Schumer's prediction came a day after the president tweeted out a threat to veto the National Defense Authorization Act (NDAA) if it included an amendment from Sen. Elizabeth Warren, D-Mass., to rename at least 10 military installations, including Fort Hood in Texas, Fort Benning in Georgia and Fort Bragg in North Carolina.

"I will Veto the Defense Authorization Bill if the Elizabeth 'Pocahontas' Warren (of all people!) Amendment, which will lead to the renaming (plus other bad things!) of Fort Bragg, Fort Robert E. Lee, and many other Military Bases from which we won Two World Wars, is in the Bill!" Trump tweeted Tuesday.

Sen. Jim Inhofe, R-Okla., said after a GOP lunch Wednesday that the president would not veto the legislation, before clarifying that Trump would not veto the NDAA because the Senate wouldn't give him a reason to.

"He's not going to veto it," Inhofe told reporters. "We have a long time to talk about this. It will probably be November by the time it would be coming to his desk anyway, so a lot can happen between now and then, and one thing that isn't going to happen is a veto."

The senator later added: "His threat is a veto threat. It's not an empty threat, but he won't have a reason for doing it if we do our job and we develop the bill the way it should be developed and it will happen."

Inhofe would not commit to saying that meant the Warren amendment wouldn't make it in the bill. "I'm just saying that hopefully he won't have a reason to veto it," the Oklahoma Republican said.

Warren on Tuesday gave a floor speech on the matter, and the GOP-led Senate Armed Services Committee earlier this month approved the measure's inclusion in the NDAA.

TRUMP THREATENS VETO OF DEFENSE BILL OVER AMENDMENT RENAMING BASES THAT HONOR CONFEDERATES 

Previous efforts to rename bases have stalled on the grounds that those names are part of tradition.
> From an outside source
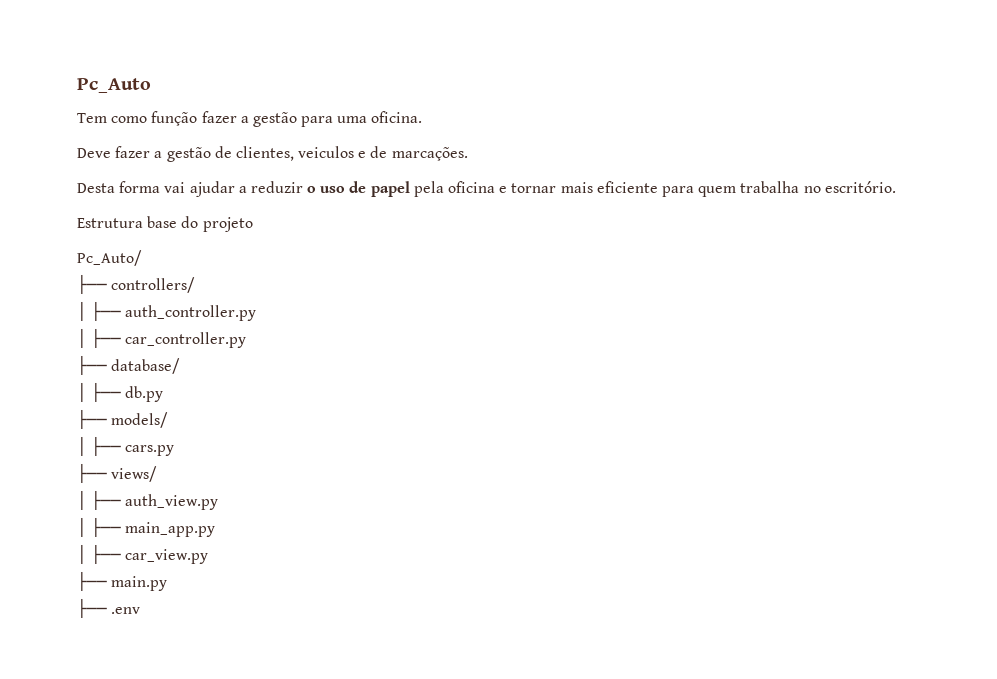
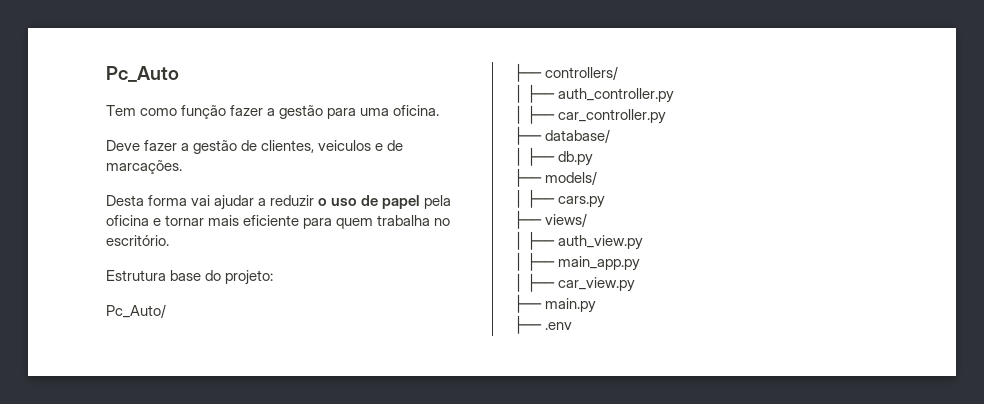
- Estrutura base do projeto
+ Estrutura base do projeto:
But Warren in her speech Tuesday said the country could not continue to allow its military installations to honor "traitors" to the United States.

"The defense bill we are debating today takes an important step in this direction by addressing the honors that our nation continues to bestow on Confederate officers who took up arms against the United States in the defense of chattel slavery," she said. "This bill denies those honors to military leaders who killed U.S. soldiers in defense of the idea that black people are not people, but instead are property to be bought and sold."
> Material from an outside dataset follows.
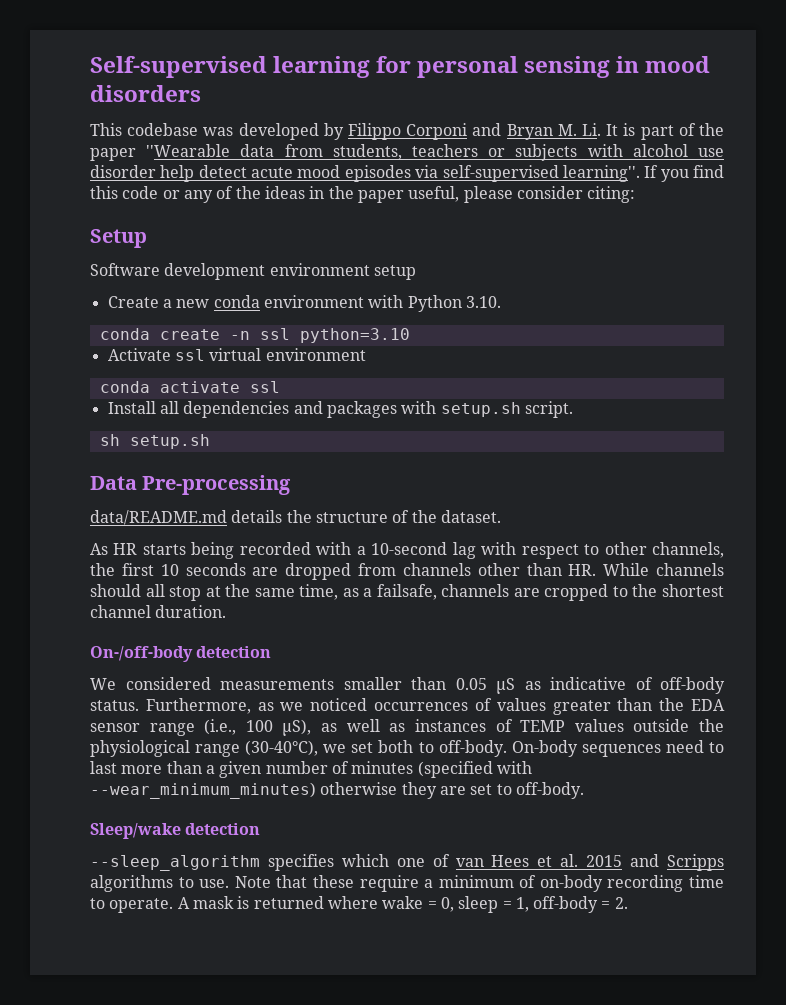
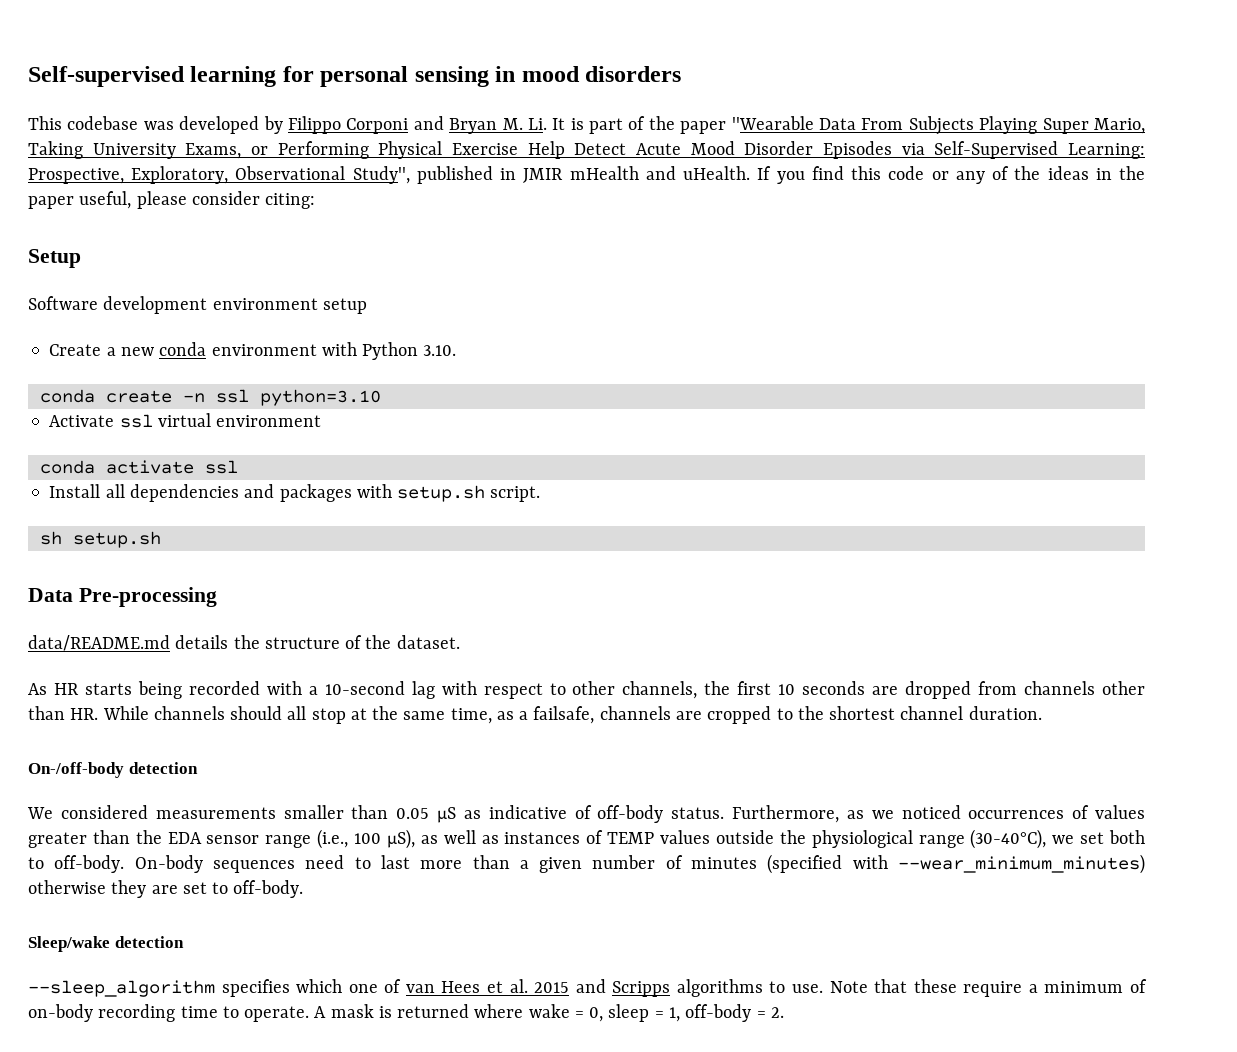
- This codebase was developed by Filippo Corponi and Bryan M. Li. It is part of the paper ''Wearable data from students, teachers or subjects with alcohol use disorder help detect acute mood episodes via self-supervised learning''.
+ This codebase was developed by Filippo Corponi and Bryan M. Li. It is part of the paper ''Wearable Data From Subjects Playing Super Mario, Taking University Exams, or Performing Physical Exercise Help Detect Acute Mood Disorder Episodes via Self-Supervised Learning: Prospective, Exploratory, Observational Study'', published in JMIR mHealth and uHealth.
Warren added: "Those who complain that removing the names of traitors from these bases ignores history ought to learn some history themselves. These bases were not named in the years following the Civil War. No. They were named decades and decades later, during the Jim Crow era, to strengthen a movement that tried to glorify the Confederacy and reinforce white supremacy."

The language of the bill would not just rename bases, but ensure that the Confederacy is not honored anywhere, in any form, by the U.S. military.

"Not later than three years after the date of the enactment of this Act, the Secretary of Defense shall implement the plan submitted by the commission ... and remove all names, symbols, displays, monuments, and paraphernalia that honor or commemorate the Confederate States of America... or any person who served voluntarily with the Confederate States of America from all assets of the Department of Defense," the bill reads.

MCCONNELL SAYS HE'S 'OK' WITH RENAMING US MILITARY INSTALLATIONS NAMED FOR CONFEDERATES 

Warren's amendment is more sweeping than one proposed by Sens. Tom Cotton, R-Ark., and Thom Tillis, R-N.C., which would commission a study on the issue before allowing Congress and the Defense Secretary to choose whether or not to rename specific assets. Cotton called Warren's amendment "too broad" and said the government should "carefully study each property" before allowing legislators to decide what happens on a case-by-case basis.

If Senate Republicans –­ at least some of whom backed the removal of the Confederate tributes in order to advance the package through the Armed Services Committee –­ refuse to back down on the provision, it could set up an intra-party game of chicken with military funding during an election year.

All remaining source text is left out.